What the task asks - Your task is to reproduce, verbatim and without pictures, the lines from the opening of the listing through the line containing "height: 116px ->".

Records provided -
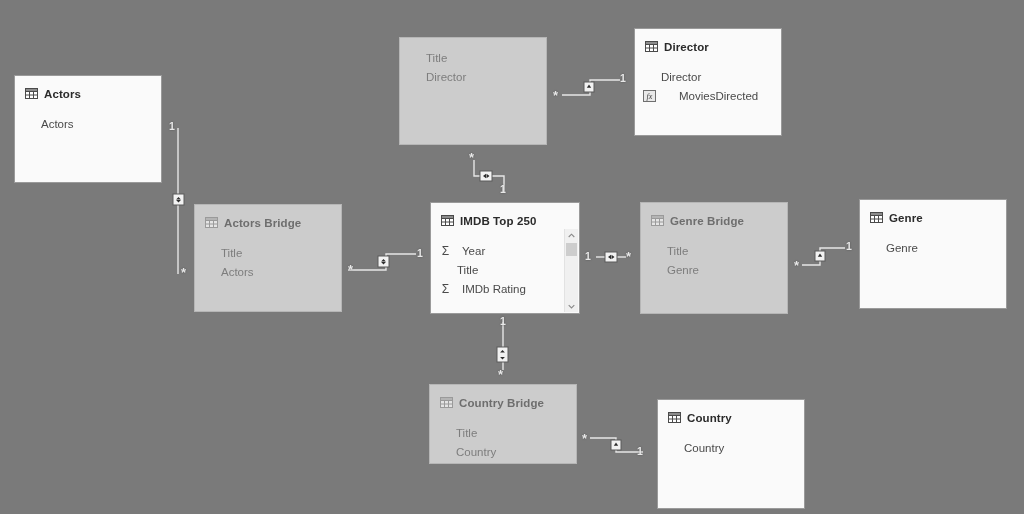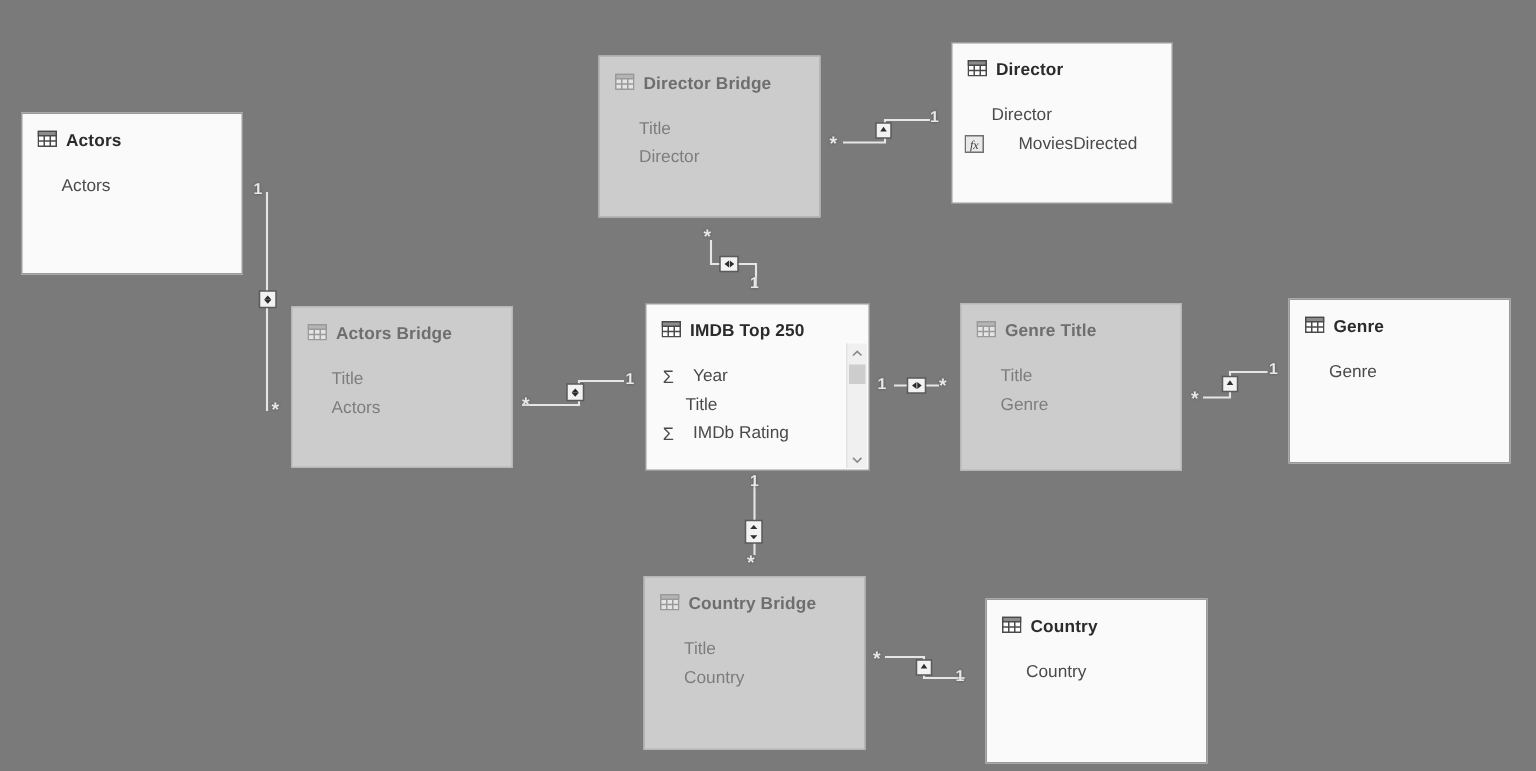"Director Bridge" div.tbl-head { html: <div> <span> <svg> <rect></rect> <rect></rect> <line></line> <line></line> <line></line> </svg> </span> <span>Director Bridge</span> </div> -> none }
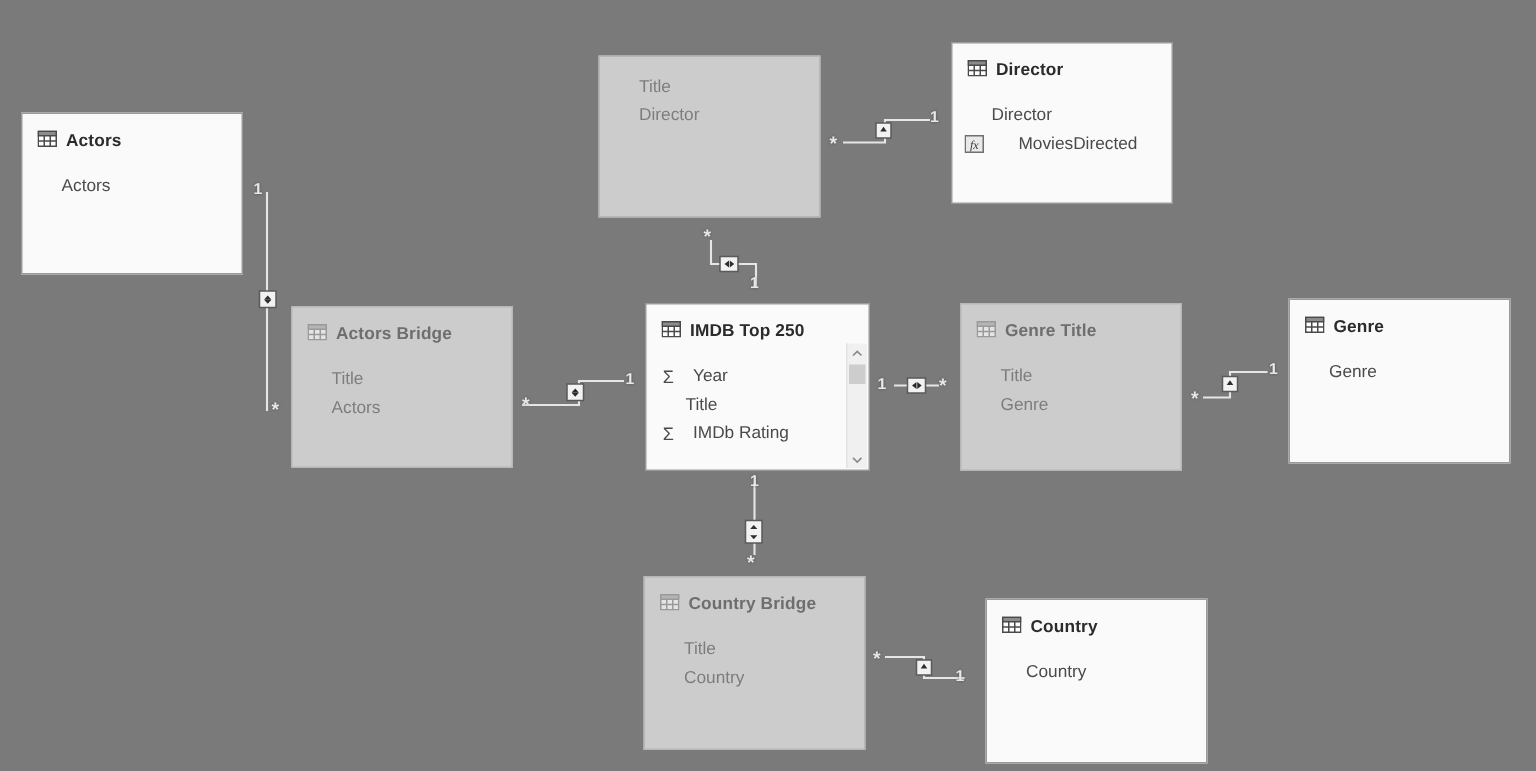"Genre Title" span.tbl-title { text: Title -> Bridge }
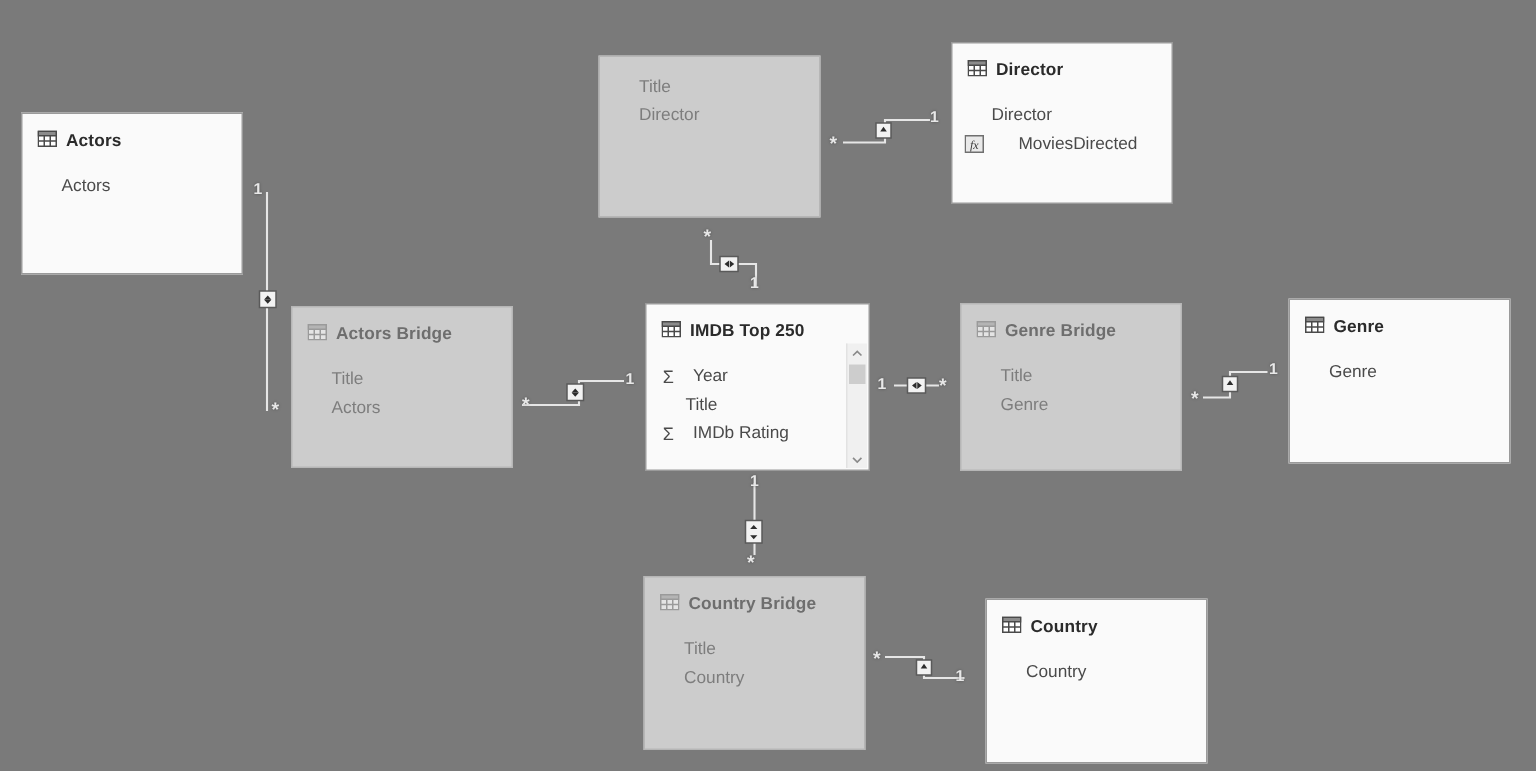"Country Bridge" div.tbl { height: 116px -> 80px }
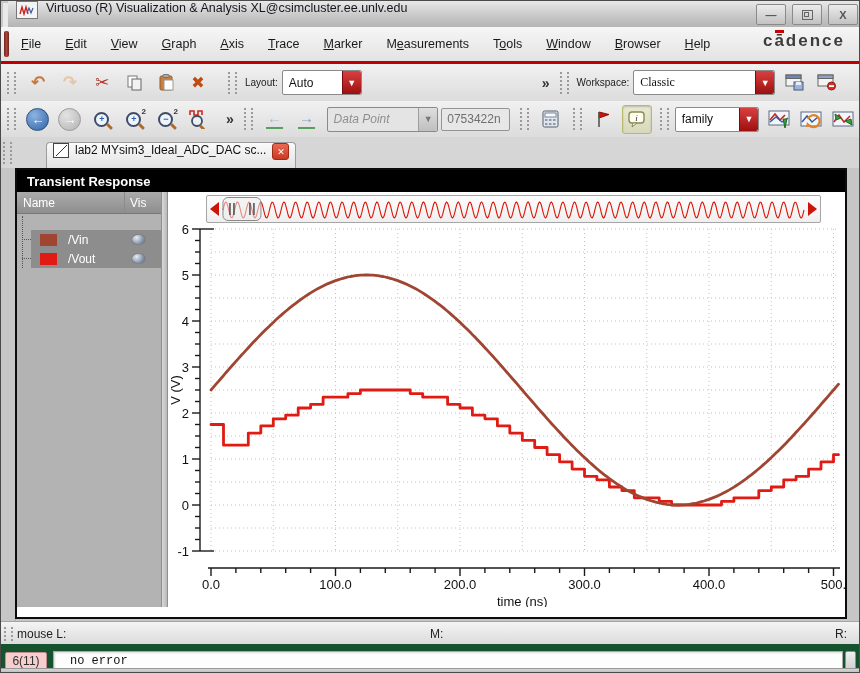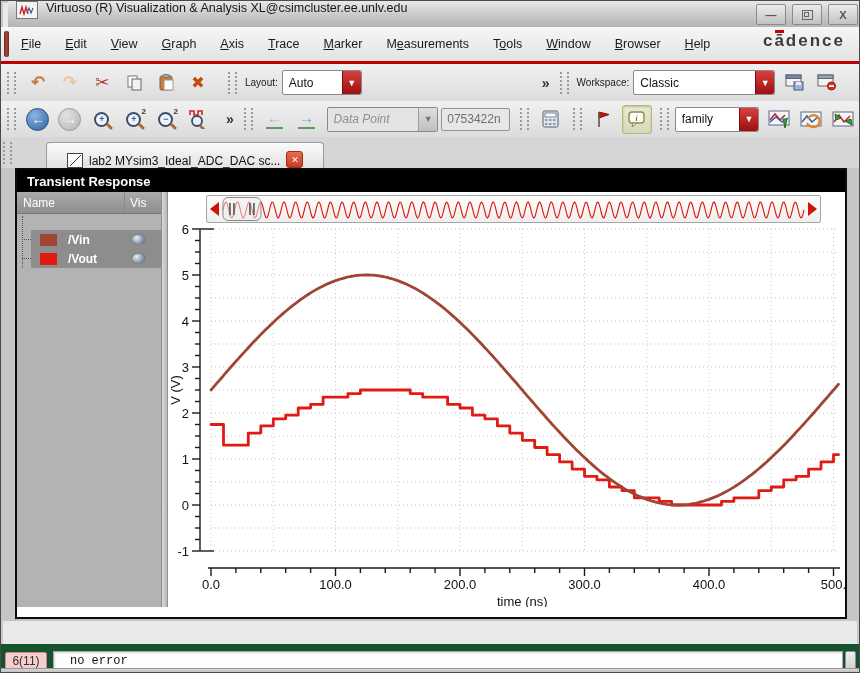"Classic" span.combo { font-family: none -> Liberation Serif, serif }
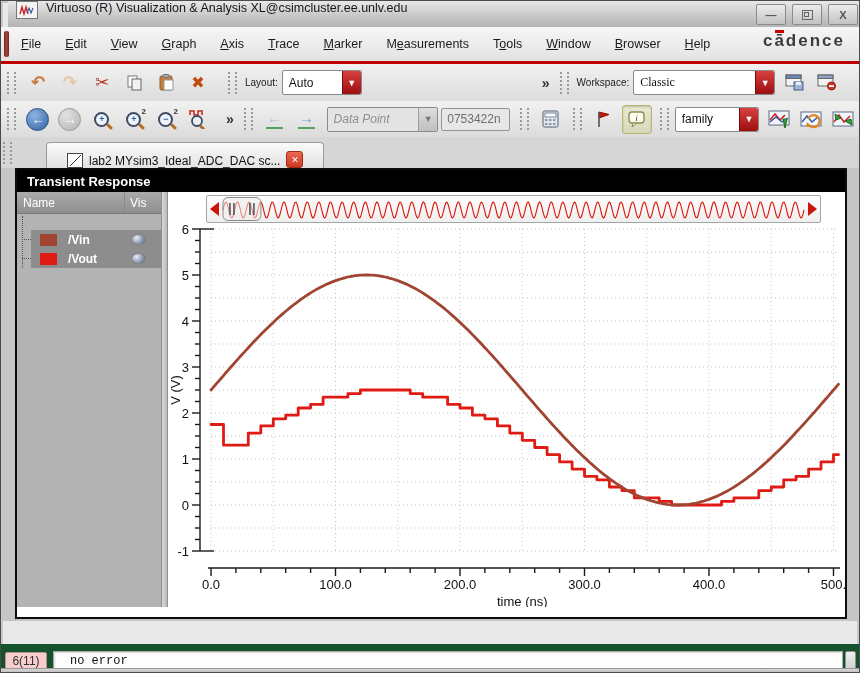"lab2 MYsim3_Ideal_ADC_DAC sc..." .tab { align-items: flex-end -> flex-start; padding: 0 20px -> 0 6px }
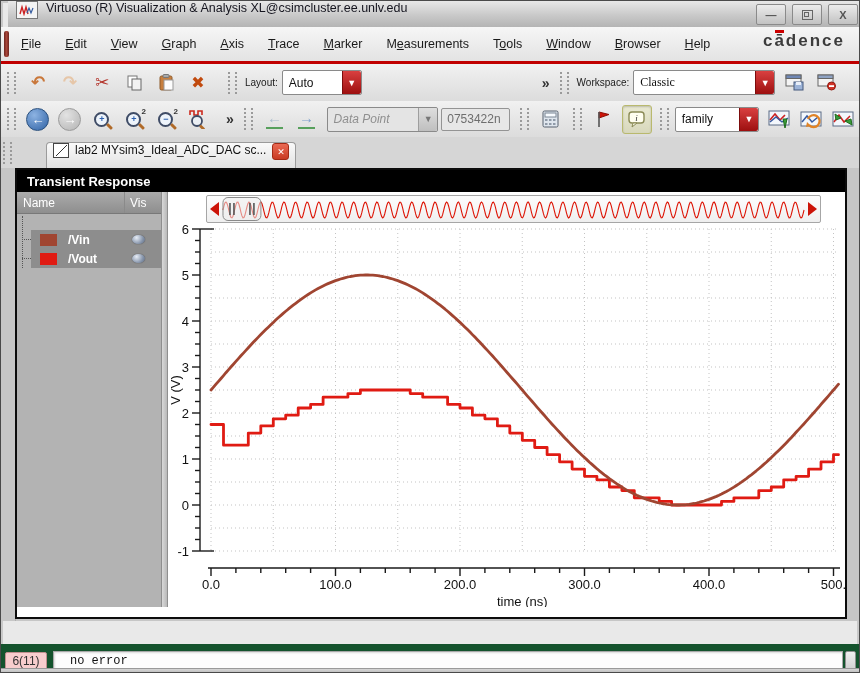"/Vin" .signame { font-weight: bold -> none }
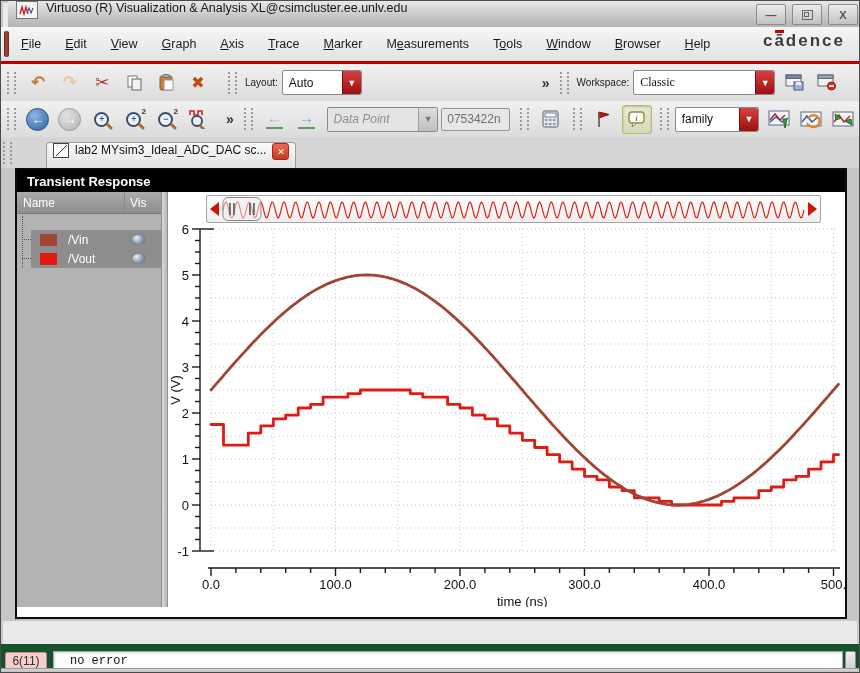"mouse L:" div.status1 { html: none -> <div> <span></span> <span>mouse L:</span> <span>M:</span> <span>R:</span> </div> }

Output of the exercise -
"Director Bridge" div.tbl-head { html: <div> <span> <svg> <rect></rect> <rect></rect> <line></line> <line></line> <line></line> </svg> </span> <span>Director Bridge</span> </div> -> none }
"Genre Title" span.tbl-title { text: Title -> Bridge }
"Country Bridge" div.tbl { height: 116px -> 80px }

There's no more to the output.